The Katara deal comes less than a year after Sahara retained Jeffrey Davis and Gilda Perez-Alvarado of JLL (JLL)’s hotels and hospitality division to market the Plaza to a worldwide cache of prospective investors. The marketing process saw roughly 50 different parties contacted about the possibility of acquiring the famed property—but in the end, it was the Qatar-backed entity that added the Plaza to the Gulf state’s ever-growing portfolio of global real estate holdings. (Representatives for Katara did not return a request for comment.)

Indeed, QIA has been involved in its share of high-profile New York City commercial real estate projects in recent years, from acquiring a stake in Brookfield Property Partners’ Manhattan West mixed-use development to reportedly backing JDS Development Group and Property Markets Group’s supertall condo tower at 111 West 57th Street.

The acquisition of the Plaza, however, is certainly the sovereign wealth fund’s grandest display of intent as far as its designs on the city’s commercial property market. The deal was likely assisted by the fact that Hamad bin Jassim bin Jaber Al Thani, the former prime minister of Qatar, reportedly owned more than $400 million in debt on the Plaza—a dynamic that very likely could have influenced Katara’s selection as the winning bidder for the hotel.

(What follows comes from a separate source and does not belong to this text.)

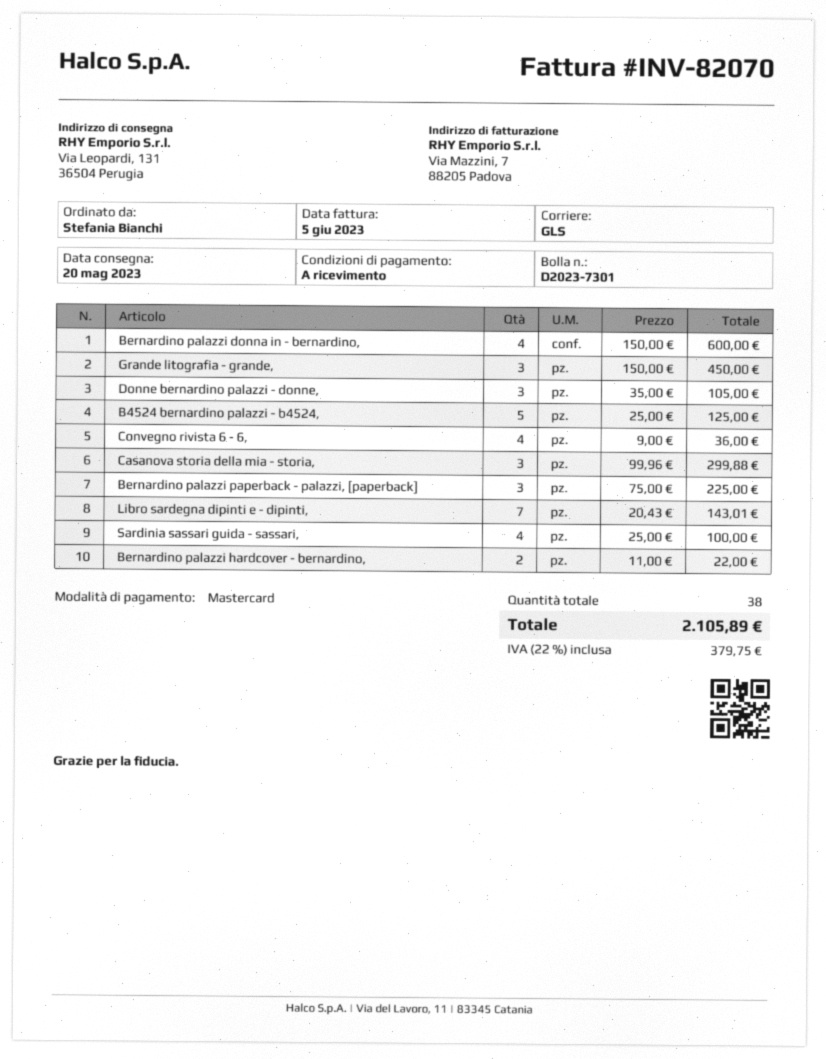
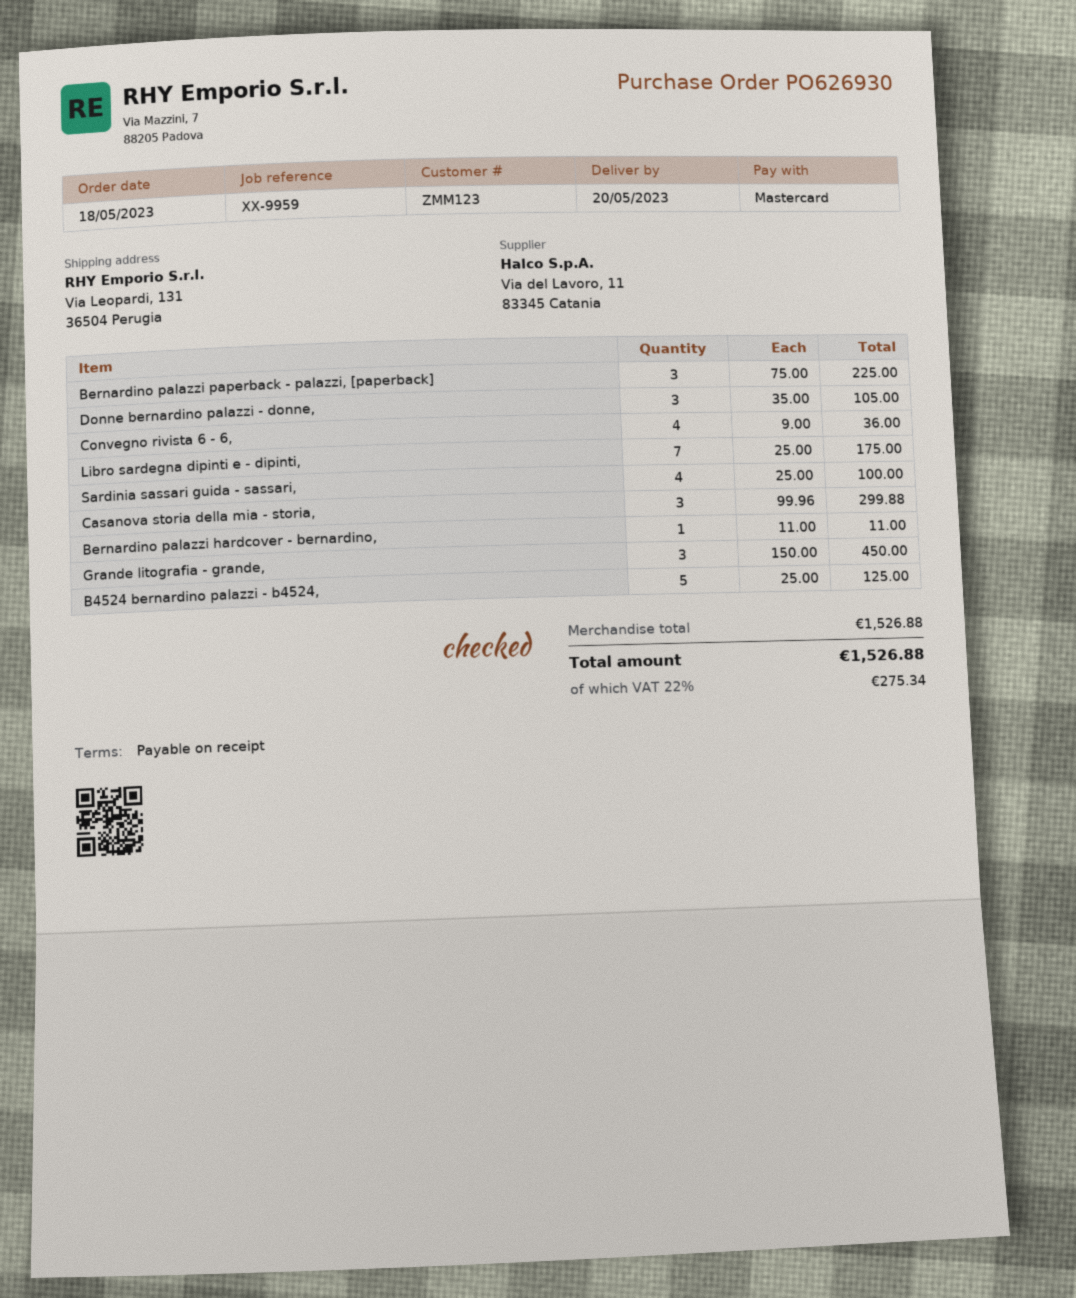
Bernardino palazzi donna in - bernardino,: 4 x 150.00 = 600.00 -> none
Libro sardegna dipinti e - dipinti,: 7 x 20.43 = 143.01 -> 7 x 25.00 = 175.00
Bernardino palazzi hardcover - bernardino,: 2 x 11.00 = 22.00 -> 1 x 11.00 = 11.00
tax: 22% = 379.75 -> 22% = 275.34
total: 2105.89 -> 1526.88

However the deal came together, what’s apparent is that Katara and its backers are the latest in a long line of real estate players who view the Plaza as more than just a hotel—it’s a trophy, the ownership of which serves as a statement of status and influence above all.

“This is the most iconic real estate in the world,” JLL’s Davis told CO. “The types of people who have owned [the Plaza] is a testament to its being the most iconic asset given its location, its prestige, its architecture and its history. It all lends itself to one of those trophy assets that everyone has to own.”